Depuis des mois, la ZEC tente de limiter l’accès à la rivière aux usagers récréatifs, et même de restreindre les activités des entreprises récréotouristiques Cime Aventures et Le Malin1. Pourtant, dédier la rivière Bonaventure à la pêche sportive n’est certainement pas une solution. La pêche sportive avec ou sans prélèvements a également des impacts négatifs sur la qualité de vie de la faune aquatique. Alors, comment protéger le cours d’eau lui-même, indépendamment de son utilité pour les humains? Une solution pourrait être que la rivière Bonaventure soit reconnue par le parlement comme « être vivant unique », sujet de droits intrinsèques, au même titre que le fleuve Whanganui en Nouvelle-Zélande. Au fond, il s’agit de reconnaître à la nature et à ses composantes leurs droits intangibles, au titre de leur valeur intrinsèque, afin de permettre aux écosystèmes – dont dépend l’existence de tous les vivants – de bénéficier d’une protection juridique robuste2.

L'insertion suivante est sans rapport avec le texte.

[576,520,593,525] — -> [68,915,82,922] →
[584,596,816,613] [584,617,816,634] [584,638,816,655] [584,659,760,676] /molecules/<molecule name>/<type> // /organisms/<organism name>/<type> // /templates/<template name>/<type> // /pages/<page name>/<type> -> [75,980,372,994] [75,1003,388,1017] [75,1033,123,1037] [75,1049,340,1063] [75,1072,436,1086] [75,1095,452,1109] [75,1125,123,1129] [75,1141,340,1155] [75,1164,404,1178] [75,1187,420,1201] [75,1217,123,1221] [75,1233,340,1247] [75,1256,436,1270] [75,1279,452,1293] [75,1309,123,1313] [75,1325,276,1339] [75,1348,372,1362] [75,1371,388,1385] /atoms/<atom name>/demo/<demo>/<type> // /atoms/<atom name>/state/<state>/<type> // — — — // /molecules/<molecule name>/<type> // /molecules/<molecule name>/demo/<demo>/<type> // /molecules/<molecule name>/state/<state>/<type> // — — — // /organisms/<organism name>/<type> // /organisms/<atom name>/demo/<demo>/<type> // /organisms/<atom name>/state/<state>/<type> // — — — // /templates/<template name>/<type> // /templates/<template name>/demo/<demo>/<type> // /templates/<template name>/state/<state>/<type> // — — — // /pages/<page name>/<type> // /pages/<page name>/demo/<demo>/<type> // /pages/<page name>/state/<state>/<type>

En passant par la sensibilisation et par un écotourisme bien géré, il est toujours possible de permettre à la population de profiter de la nature en réduisant l’impact sur l’écosystème. La seule façon d’enseigner le respect et la protection de la faune et de la flore est de permettre à tout un chacun d’accéder à la nature de manière durable, par exemple en priorisant les déplacements non motorisés sur les sites récréotouristiques, en réduisant l’achalandage dans les milieux fragiles ou encore en utilisant de la crème solaire naturelle et biologique lors des baignades. Interdire ou limiter l’accès de la population aux espaces naturels, c’est prendre le risque d’exposer toute une génération aux troubles associés au déficit de nature, problème de plus en plus documenté3. Toutefois, plusieurs écosystèmes fragiles et uniques doivent être préservés de l’influence humaine afin de rester intacts, c’est-à-dire afin de conserver un haut degré de caractère naturel.

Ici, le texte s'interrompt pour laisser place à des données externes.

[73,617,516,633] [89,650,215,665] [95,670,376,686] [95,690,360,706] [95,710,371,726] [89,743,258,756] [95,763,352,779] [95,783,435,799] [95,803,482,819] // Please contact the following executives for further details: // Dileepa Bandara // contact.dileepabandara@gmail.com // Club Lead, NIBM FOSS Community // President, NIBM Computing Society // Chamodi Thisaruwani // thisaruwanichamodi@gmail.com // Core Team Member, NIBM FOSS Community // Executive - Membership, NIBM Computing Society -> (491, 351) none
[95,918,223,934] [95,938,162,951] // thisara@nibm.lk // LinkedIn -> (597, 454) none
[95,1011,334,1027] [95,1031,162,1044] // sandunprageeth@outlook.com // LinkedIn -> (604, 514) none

En définitive, il ne faut pas oublier que la qualité de l’eau est essentielle à la bonne marche des processus vitaux de la Terre. Une rivière d’eau douce limpide comme celle de Bonaventure est rare, et l’environnement qu’elle sillonne doit être en parfait équilibre. L’humanité a désormais atteint ce point critique où protéger la paisible rivière, la simple montagne et l’arbre silencieux a une influence fondamentale sur l’équilibre vital du monde.

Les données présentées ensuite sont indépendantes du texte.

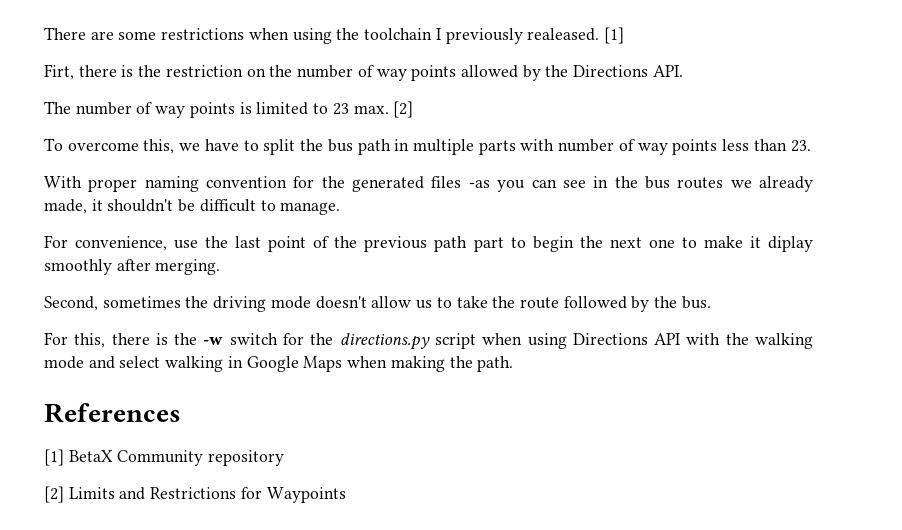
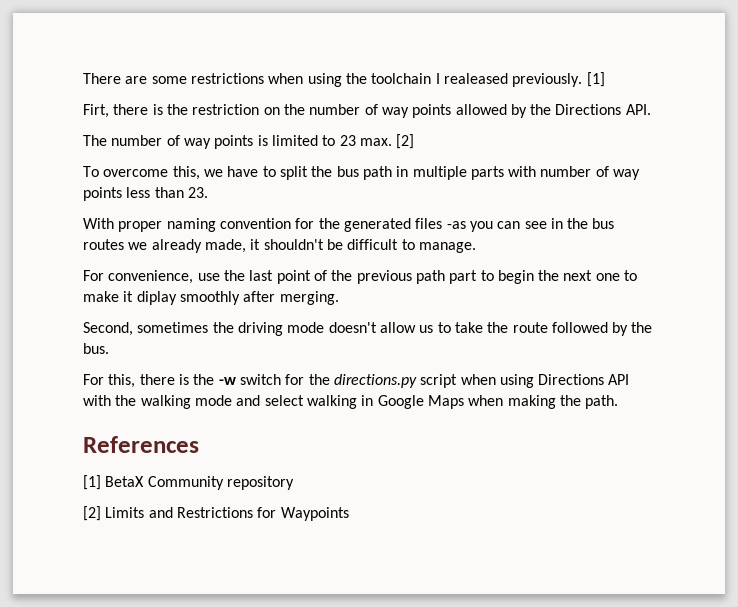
[445,28,600,44] previously realeased. -> [443,73,583,87] realeased previously.

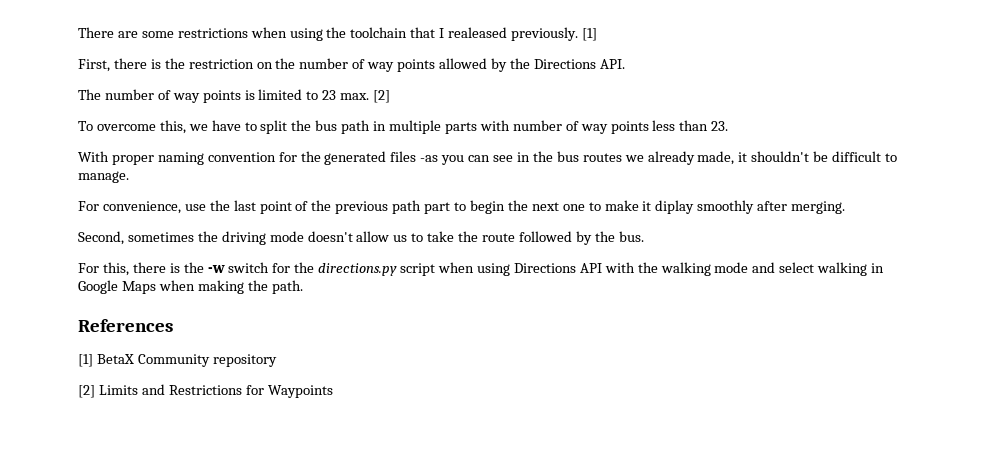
(432, 78) none -> [410,27,436,38] that
[83,104,109,118] Firt, -> [78,59,110,72] First,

1. Patrick Giguère, « Protéger la rivière Bonaventure, mais à quel prix? », TVA Nouvelles, 1er avril 2021, https://cimtchau.ca/nouvelles/proteger-la-riviere-bonaventure-mais-a-quel-prix/
2. Nicolas Blain, Droits de la nature, droitsdelanature.com
3. Richard Louv, Last Child in the Woods. Saving our Children from Nature-Deficit-Disorder, Algonquin Books, 2008.